But it doesn’t matter. These are the people and tales who have told us all what Aliens look like.

THREE
FICTIONS

Write me a creature that thinks as well as a man, or better than a man, but not like a man.
John W. Campbell, Editor of
Astounding

Literature is one of the many fine creations of humanity. In writing fictional tales, an author can take us to places we’ve never been before or show us a situation that perhaps we’ve never considered. A good story can show familiar themes in unfamiliar surroundings and, done well, a story can be a lovely metaphor, a story in which the real message is unspoken, but stated clearly even so.

Of all the types of literature that have been developed over the millennia, science fiction is unique. It allows for plot devices that are not available to other genres. Its only possible competition is fantasy, but even that type of tale has at least some strictures. In science fiction, almost anything is allowed, as it can incorporate all of the other forms of literature with a setting that is quite unreal, say a murder mystery involving an alien death ray on Betelgeuse or a pair of star-crossed lovers who were literally born under different stars.

As we move forward, it bears remembering the theme of this book, which is the evolution of mankind’s vision of Aliens. Thus the subthemes of science
fiction that describe the impact of robotics, future dystopias, and even space travel into an empty galaxy (for instance Isaac Asimov’s epic
Foundation
series) are not really topics suitable for our discussion. Further, it must be noted the stories that are considered the most important by the more serious science fiction fans (e.g.,
Foundation
or Frank Herbert’s
Dune
or much of Robert Heinlein’s Lazarus Long stories) are not always the ones that have had the biggest impact on the public. The stories that influence public thinking are the ones that are disseminated most widely, which generally means radio, television, or movies. Delightful and innovative stories that live only in pulp magazines and science fiction anthologies are often read by a small group of people.

Accordingly, in this chapter and the one that follows, we will focus on the high-impact, high-visibility stories and try to understand what made them popular. This is in no way a simple job. Science and science fiction interact with one another in a way that cannot be easily disentangled. In a similar way, a popular movie may beget other movies that are clearly derivative. This can feed back into the science fiction literature, until it is difficult to know how the tale actually started.
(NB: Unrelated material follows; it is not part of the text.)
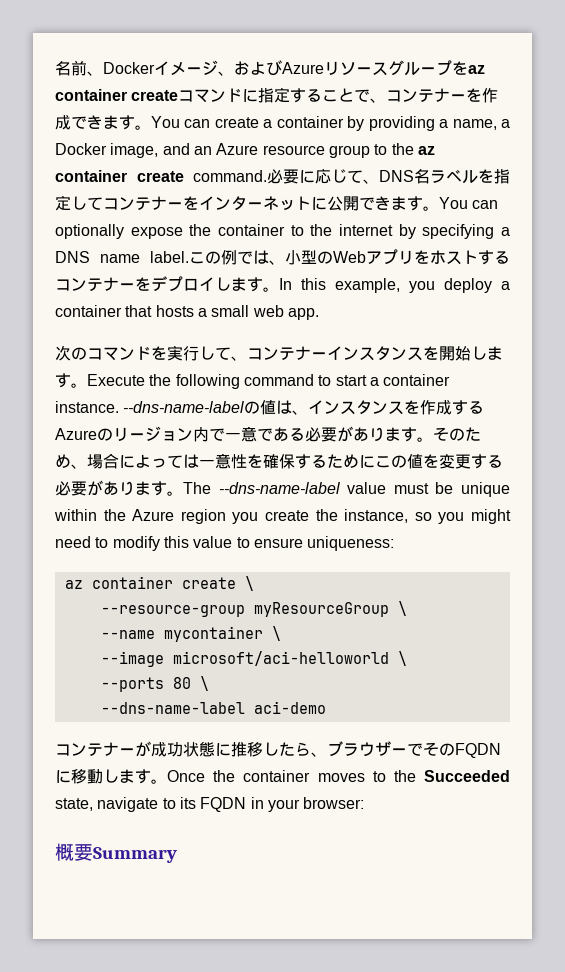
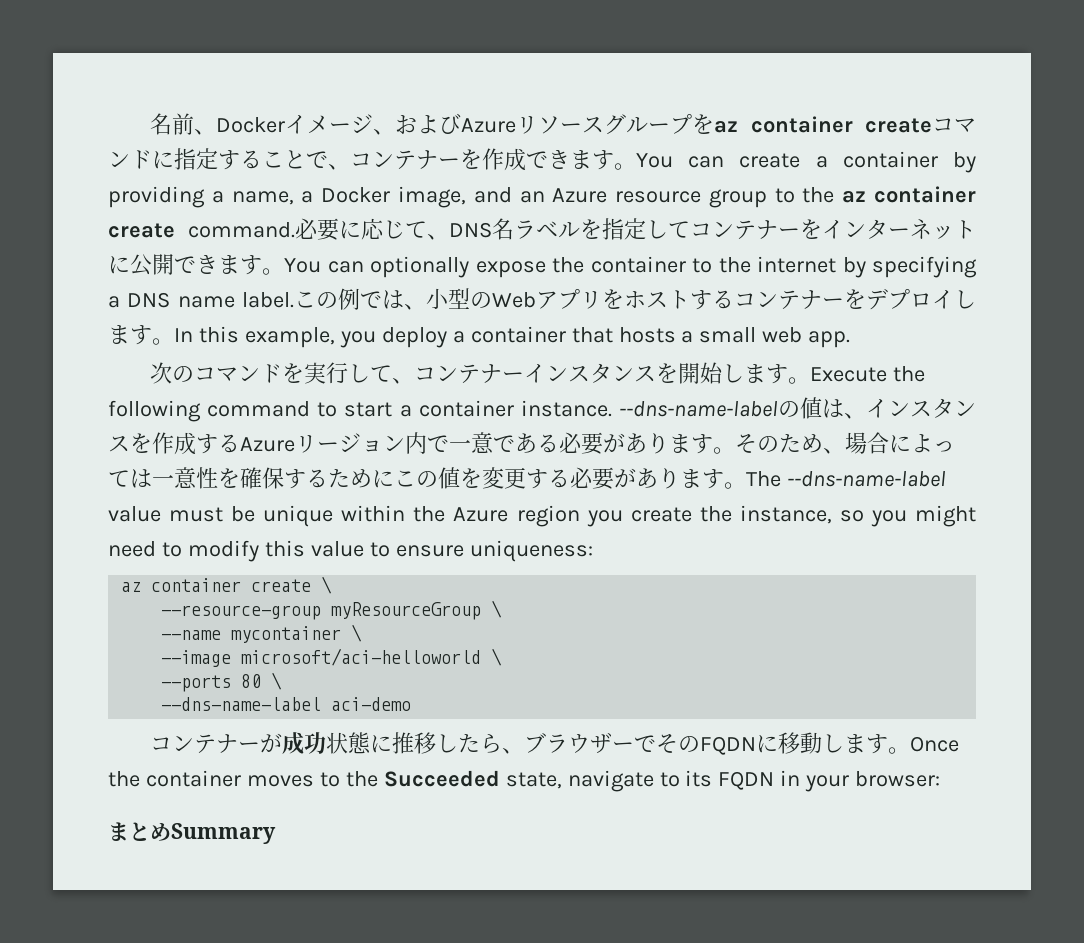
[97,428,113,441] の -> (295, 444) none
[55,843,93,861] 概要 -> [108,822,171,841] まとめ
We begin at the turn of the twentieth century. As we travel through the decades, trying to understand how our modern thinking of Aliens has developed, we will consider books, pulp periodicals, radio shows, movie short serials, and feature films and television series. We will see that the dispersal of ideas about Aliens is clearly interwoven with the existence and growth of mass media. Just as the moon hoax of 1835 needed the penny press to become a widespread phenomenon, so too have our modern visions depended heavily on the growth of visual media, especially television and movies.

Though he was not the first to combine scientific knowledge—or theory—and storytelling, perhaps Jules Verne might still be called the real father of science fiction. His stories were published in the 1870s and include such famous titles as
Twenty Thousand Leagues under the Sea
and
A Journey to the Center of the Earth
. However his
From the Earth to the Moon
, with the sequel
Around the Moon
, are the only stories that deal with extraterrestrial travel. In the story, a crew is shot from a big cannon, they orbit the moon and return to Earth. But no Aliens were encountered in Verne’s stories, so we turn our attention elsewhere.

Mars Attacks the First Time

Arguably, the father of Alien fiction might be H. G. Wells. Wells was trained as a science teacher and was an editor of the science journal
Nature
during the
Martian canal frenzy. His 1898 story
The War of the Worlds
reflects speculation of the sorts championed by Percival Lowell and tells of an invasion of Earth by Martians against which mankind has no defense. It is a testament of the quality and timeliness of the story that it has never gone out of print. The story begins with a dying Mars. Martians, being the older and more technologically advanced civilization, shoot cylinders toward Earth by means of a large cannon. The cylinders land in England and, after a brief excursion outside their spaceship, the Martians return to their craft, only to emerge later in large tripods, small craft perched in the air on three long legs “higher than many houses.” The craft also sported articulated tentacles that could grasp things and a heat ray that could disintegrate what it touched. After a long and harrowing tale of death and destruction, the Martians eventually died, laid low by a disease from Earth. As the Martians had no immunity to illness, mankind’s salvation was but luck.

While most of the story spoke of the battle between the tripods of the technologically advanced Martians and the hapless humans, we were briefly introduced to the Martians themselves. The narrator expected to see a humanoid, “everyone expected to see a man emerge—possibly something a little unlike us terrestrial men, but in all essentials a man.” However, the Martian was in fact rather unlike humans. The Martian was a big, grayish, rounded, bulk, the size of a bear and covered with tentacles (
figure 3.1
). It had two large and dark-colored eyes, with a mouth that panted and dropped saliva. The narrator relates:

Those who have never seen a living Martian can scarcely imagine the strange horror of its appearance. The peculiar V-shaped mouth with its pointed upper lip, the absence of brow ridges, the absence of a chin beneath the wedgelike lower lip, the incessant quivering of this mouth, the Gorgon groups of tentacles, the tumultuous breathing of the lungs in a strange atmosphere, the evident heaviness and painfulness of movement due to the greater gravitational energy of the earth— above all, the extraordinary intensity of the immense eyes—were at once vital, intense, inhuman, crippled and monstrous. There was something fungoid in the oily brown skin, something in the clumsy deliberation of the tedious movements unspeakably nasty. Even at this first encounter, this first glimpse, I was overcome with disgust and dread.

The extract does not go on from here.